*** Opening of DATA SUPPLIED ***
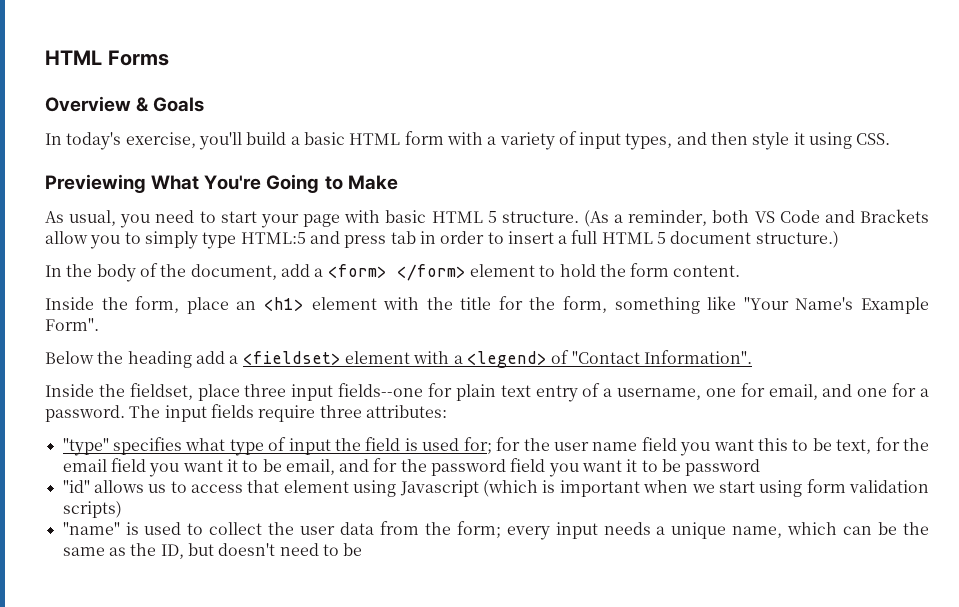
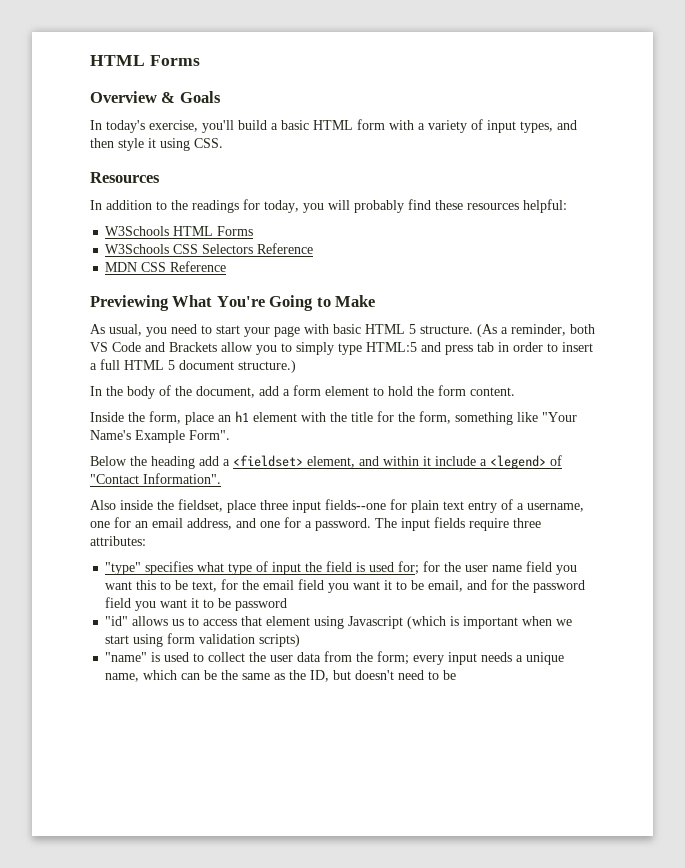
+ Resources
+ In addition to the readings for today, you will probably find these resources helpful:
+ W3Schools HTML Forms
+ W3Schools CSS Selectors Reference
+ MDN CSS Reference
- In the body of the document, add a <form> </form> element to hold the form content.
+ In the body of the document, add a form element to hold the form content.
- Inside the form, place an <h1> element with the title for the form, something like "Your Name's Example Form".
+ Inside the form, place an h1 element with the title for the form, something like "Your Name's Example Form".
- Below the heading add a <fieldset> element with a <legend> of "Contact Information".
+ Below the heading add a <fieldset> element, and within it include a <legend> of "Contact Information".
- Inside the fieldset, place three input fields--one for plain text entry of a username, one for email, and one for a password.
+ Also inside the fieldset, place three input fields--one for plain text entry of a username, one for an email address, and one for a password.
*** Close of DATA SUPPLIED ***
*** Opening of DATA SUPPLIED ***
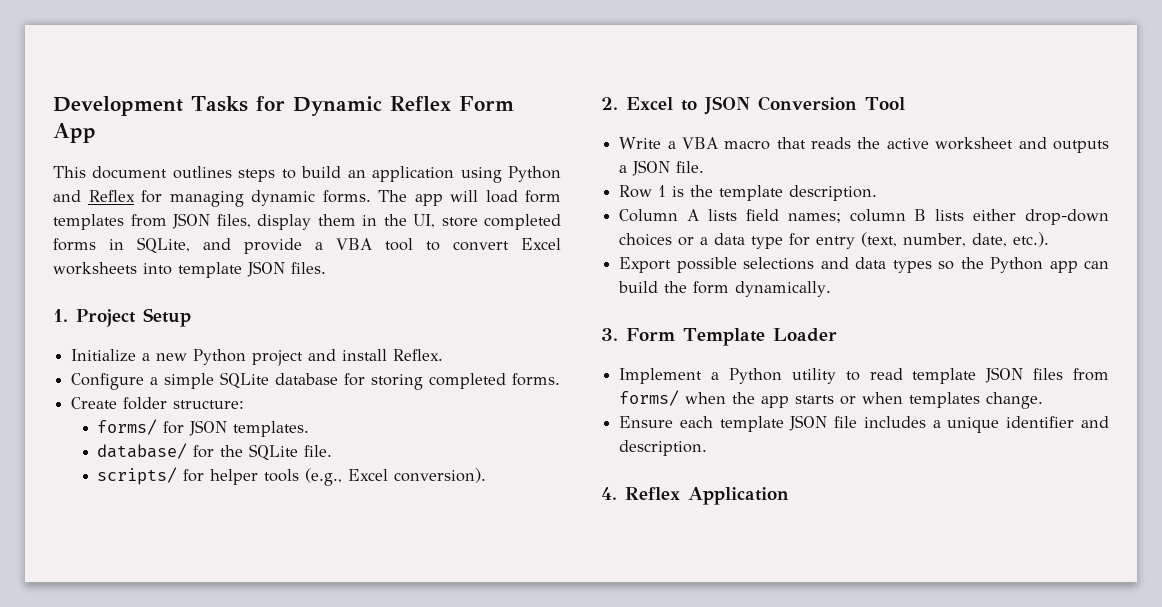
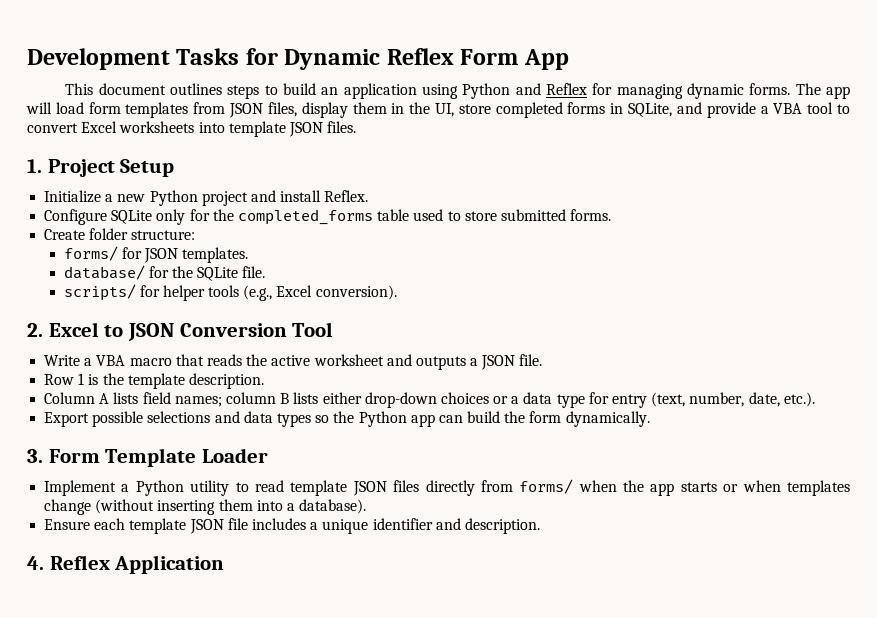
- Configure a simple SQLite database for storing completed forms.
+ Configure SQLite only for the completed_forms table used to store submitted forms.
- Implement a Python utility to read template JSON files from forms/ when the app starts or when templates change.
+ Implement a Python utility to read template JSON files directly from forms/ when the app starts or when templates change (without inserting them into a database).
*** Close of DATA SUPPLIED ***
*** Opening of DATA SUPPLIED ***
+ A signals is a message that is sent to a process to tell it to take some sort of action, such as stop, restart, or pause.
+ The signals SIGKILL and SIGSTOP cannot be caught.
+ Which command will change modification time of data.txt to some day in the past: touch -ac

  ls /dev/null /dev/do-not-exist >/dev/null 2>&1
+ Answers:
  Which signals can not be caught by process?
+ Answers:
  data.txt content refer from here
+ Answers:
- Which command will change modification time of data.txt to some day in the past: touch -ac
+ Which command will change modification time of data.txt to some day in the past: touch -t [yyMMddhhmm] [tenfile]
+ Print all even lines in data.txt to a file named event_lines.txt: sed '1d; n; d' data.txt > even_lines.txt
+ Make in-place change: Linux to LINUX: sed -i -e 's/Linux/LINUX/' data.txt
*** Close of DATA SUPPLIED ***
Among the lines above, find those holding "body" and copy each one.

- In the body of the document, add a <form> </form> element to hold the form content.
+ In the body of the document, add a form element to hold the form content.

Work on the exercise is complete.